* **ACTIVITY**: Beginning at the line that contains "Total | outdoor: 876.36 -> 876.86" and finishing at the line that contains "column lounge | position: 6 -> 8", output the data below exactly. Include both end lines and no pictures.

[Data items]
--------------------------------------------------

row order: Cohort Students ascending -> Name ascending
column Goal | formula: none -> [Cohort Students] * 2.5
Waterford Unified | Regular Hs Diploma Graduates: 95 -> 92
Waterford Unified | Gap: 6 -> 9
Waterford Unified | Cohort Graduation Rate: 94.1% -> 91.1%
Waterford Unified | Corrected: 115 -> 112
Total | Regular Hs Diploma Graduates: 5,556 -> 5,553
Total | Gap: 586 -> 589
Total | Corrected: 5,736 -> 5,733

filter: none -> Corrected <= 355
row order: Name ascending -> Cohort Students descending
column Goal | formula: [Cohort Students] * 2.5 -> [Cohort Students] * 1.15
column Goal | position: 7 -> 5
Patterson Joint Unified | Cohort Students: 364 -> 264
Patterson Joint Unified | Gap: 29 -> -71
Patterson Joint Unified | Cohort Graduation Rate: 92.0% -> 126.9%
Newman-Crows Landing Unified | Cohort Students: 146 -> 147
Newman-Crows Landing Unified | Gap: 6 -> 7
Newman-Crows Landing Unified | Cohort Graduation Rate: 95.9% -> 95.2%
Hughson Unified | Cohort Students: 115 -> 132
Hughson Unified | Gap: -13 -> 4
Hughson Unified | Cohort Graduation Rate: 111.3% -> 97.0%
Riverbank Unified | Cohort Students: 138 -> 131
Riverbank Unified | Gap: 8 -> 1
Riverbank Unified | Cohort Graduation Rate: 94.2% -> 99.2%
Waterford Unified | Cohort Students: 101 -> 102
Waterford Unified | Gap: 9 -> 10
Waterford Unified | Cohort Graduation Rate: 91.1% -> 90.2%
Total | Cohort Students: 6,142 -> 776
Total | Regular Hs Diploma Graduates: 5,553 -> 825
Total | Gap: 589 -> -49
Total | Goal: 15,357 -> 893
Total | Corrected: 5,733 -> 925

--------------------------------------------------

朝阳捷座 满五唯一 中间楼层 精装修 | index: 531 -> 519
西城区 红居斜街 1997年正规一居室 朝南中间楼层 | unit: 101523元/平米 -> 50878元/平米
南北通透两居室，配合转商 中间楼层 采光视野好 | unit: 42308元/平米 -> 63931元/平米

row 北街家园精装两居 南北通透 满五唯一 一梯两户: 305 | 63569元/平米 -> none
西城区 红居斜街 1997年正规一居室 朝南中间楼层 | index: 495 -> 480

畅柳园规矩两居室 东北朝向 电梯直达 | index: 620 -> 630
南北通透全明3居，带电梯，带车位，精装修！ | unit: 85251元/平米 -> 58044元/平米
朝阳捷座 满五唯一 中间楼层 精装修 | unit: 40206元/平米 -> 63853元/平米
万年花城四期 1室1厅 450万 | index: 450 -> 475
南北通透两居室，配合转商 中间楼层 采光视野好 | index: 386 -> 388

--------------------------------------------------

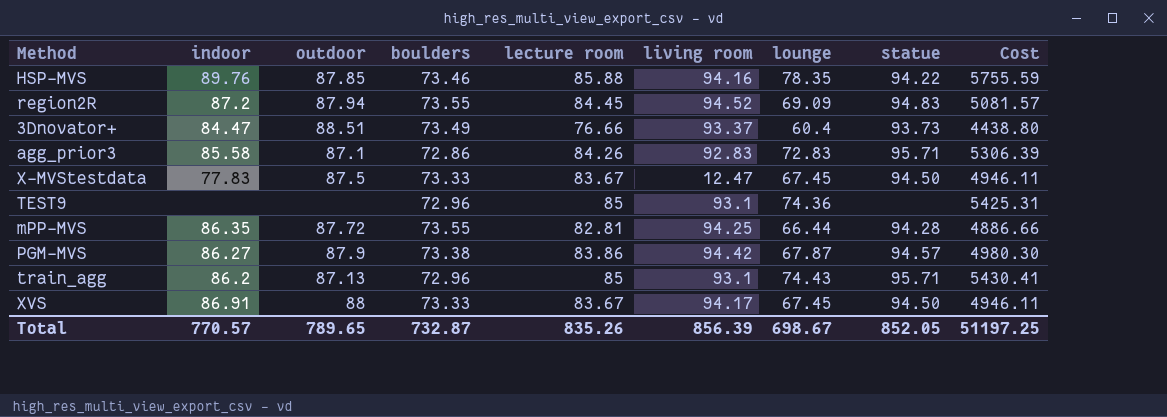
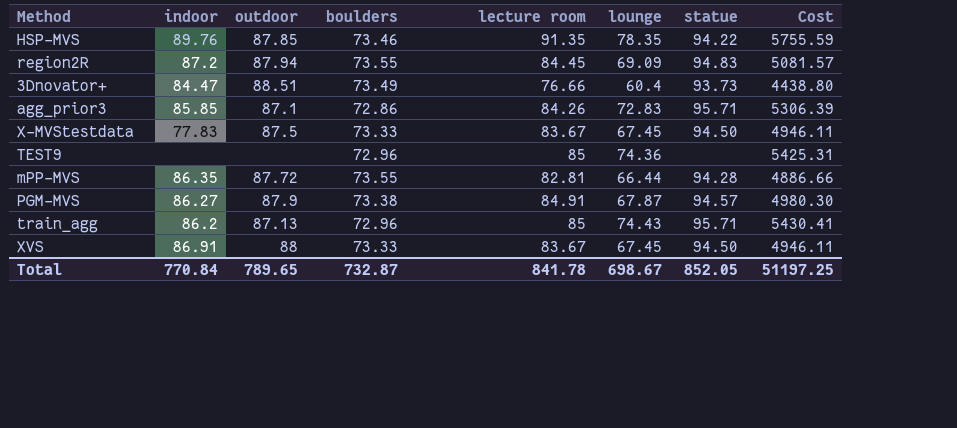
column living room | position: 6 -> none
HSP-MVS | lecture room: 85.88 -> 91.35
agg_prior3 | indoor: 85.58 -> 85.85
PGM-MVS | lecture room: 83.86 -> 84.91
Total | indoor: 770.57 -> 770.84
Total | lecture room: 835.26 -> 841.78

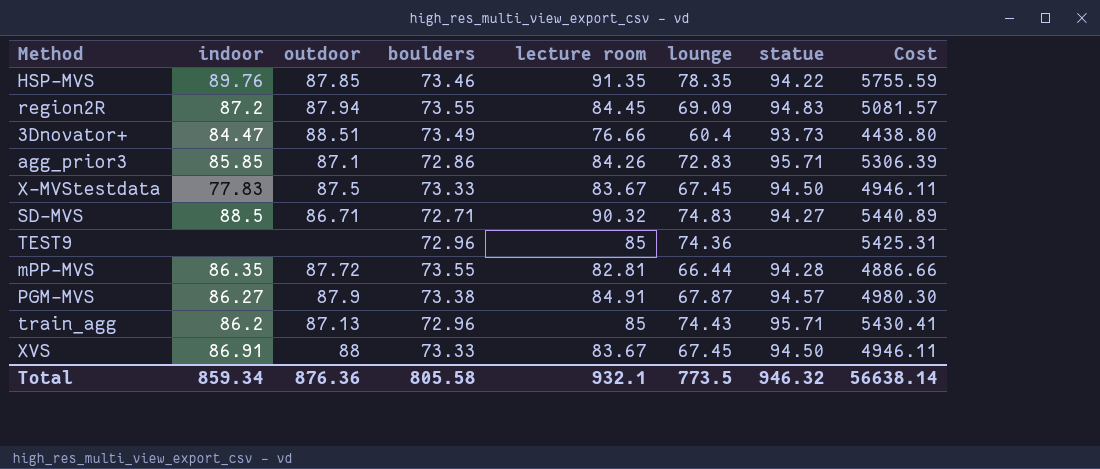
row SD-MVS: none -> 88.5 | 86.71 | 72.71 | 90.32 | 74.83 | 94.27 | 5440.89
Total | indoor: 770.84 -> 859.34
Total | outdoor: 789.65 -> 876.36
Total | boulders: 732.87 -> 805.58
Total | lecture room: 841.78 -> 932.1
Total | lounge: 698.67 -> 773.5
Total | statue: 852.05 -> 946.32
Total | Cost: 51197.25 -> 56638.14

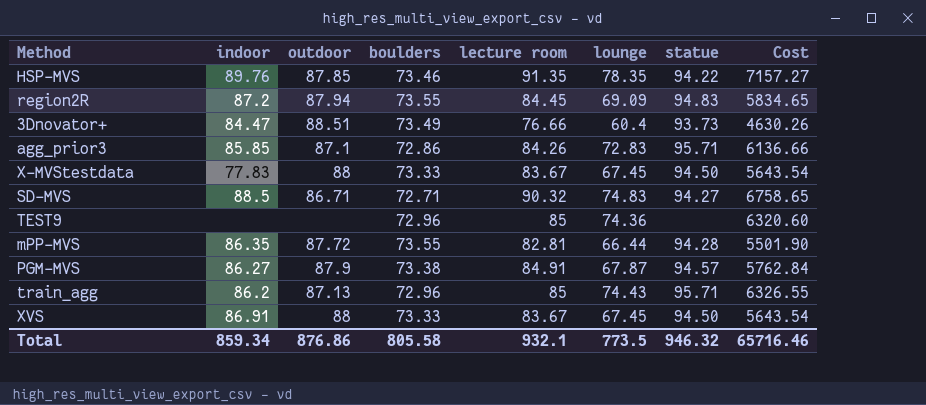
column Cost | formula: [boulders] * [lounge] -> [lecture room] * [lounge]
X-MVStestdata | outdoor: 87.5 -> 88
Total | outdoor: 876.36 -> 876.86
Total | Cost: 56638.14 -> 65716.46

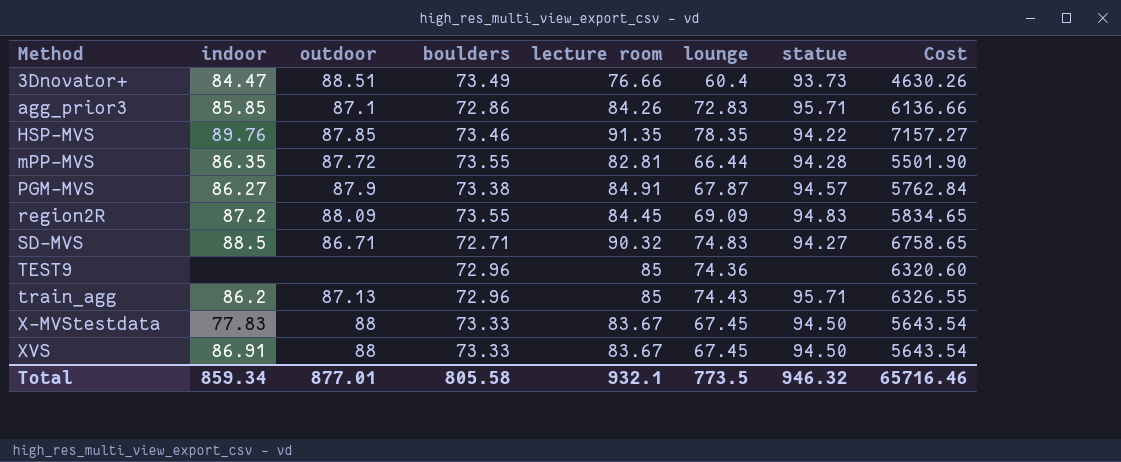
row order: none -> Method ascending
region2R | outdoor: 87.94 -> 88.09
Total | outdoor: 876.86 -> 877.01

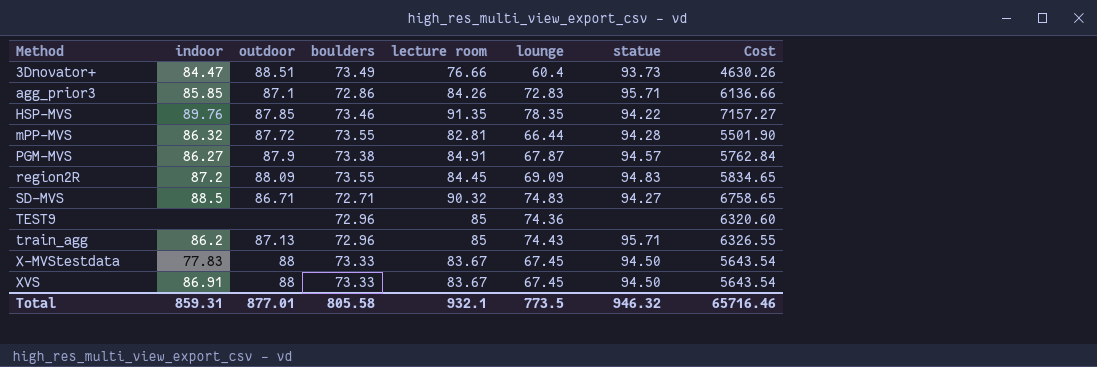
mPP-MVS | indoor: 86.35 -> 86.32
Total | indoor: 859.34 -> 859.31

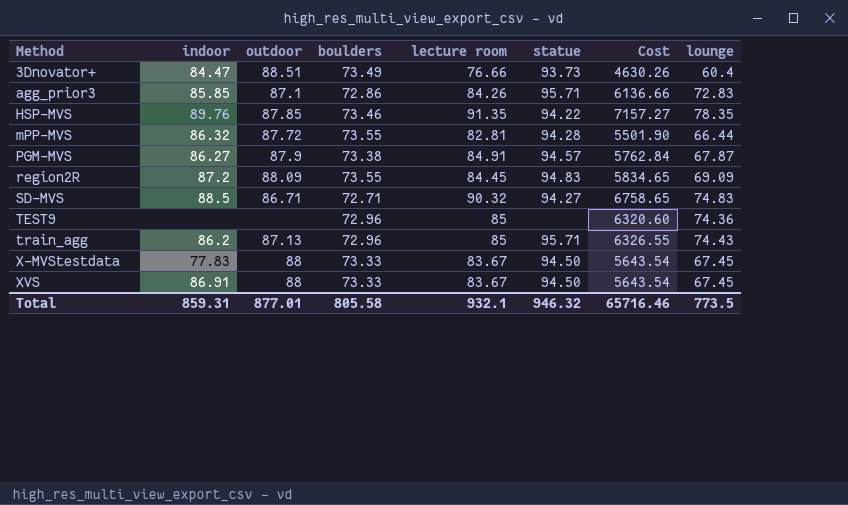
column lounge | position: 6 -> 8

--------------------------------------------------

* **OUTPUT FOR THIS EXERCISE**:
Total | outdoor: 876.36 -> 876.86
Total | Cost: 56638.14 -> 65716.46

row order: none -> Method ascending
region2R | outdoor: 87.94 -> 88.09
Total | outdoor: 876.86 -> 877.01

mPP-MVS | indoor: 86.35 -> 86.32
Total | indoor: 859.34 -> 859.31

column lounge | position: 6 -> 8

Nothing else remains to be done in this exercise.